(Data Opens)
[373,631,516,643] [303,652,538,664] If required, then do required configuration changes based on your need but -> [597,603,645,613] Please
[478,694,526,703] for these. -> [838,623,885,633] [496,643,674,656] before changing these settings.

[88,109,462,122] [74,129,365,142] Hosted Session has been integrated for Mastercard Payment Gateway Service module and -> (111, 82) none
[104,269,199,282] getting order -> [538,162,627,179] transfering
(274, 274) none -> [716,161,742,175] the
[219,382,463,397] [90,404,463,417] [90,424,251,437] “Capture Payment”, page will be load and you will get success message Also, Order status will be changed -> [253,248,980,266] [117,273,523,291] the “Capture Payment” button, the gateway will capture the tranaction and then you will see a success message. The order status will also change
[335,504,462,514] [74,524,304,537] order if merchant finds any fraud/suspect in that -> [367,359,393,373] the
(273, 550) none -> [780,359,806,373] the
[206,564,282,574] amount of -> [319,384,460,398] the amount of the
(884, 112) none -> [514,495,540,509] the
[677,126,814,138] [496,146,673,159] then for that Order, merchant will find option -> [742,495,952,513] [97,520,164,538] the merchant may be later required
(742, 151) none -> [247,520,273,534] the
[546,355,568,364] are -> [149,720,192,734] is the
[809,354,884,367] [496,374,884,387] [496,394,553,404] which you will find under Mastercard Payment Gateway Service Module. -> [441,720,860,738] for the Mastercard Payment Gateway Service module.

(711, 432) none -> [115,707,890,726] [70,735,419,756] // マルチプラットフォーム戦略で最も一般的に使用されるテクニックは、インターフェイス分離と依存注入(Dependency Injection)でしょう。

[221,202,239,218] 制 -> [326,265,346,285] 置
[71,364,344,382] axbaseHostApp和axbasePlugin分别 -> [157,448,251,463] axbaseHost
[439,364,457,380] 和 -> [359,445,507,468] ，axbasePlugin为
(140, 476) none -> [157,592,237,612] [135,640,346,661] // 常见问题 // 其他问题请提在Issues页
(Data Closes)
*Prompt*
Your response should be each line that includes the word "none", copied from the records.

*Answer section*
[88,109,462,122] [74,129,365,142] Hosted Session has been integrated for Mastercard Payment Gateway Service module and -> (111, 82) none
(274, 274) none -> [716,161,742,175] the
(273, 550) none -> [780,359,806,373] the
(884, 112) none -> [514,495,540,509] the
(742, 151) none -> [247,520,273,534] the
(711, 432) none -> [115,707,890,726] [70,735,419,756] // マルチプラットフォーム戦略で最も一般的に使用されるテクニックは、インターフェイス分離と依存注入(Dependency Injection)でしょう。
(140, 476) none -> [157,592,237,612] [135,640,346,661] // 常见问题 // 其他问题请提在Issues页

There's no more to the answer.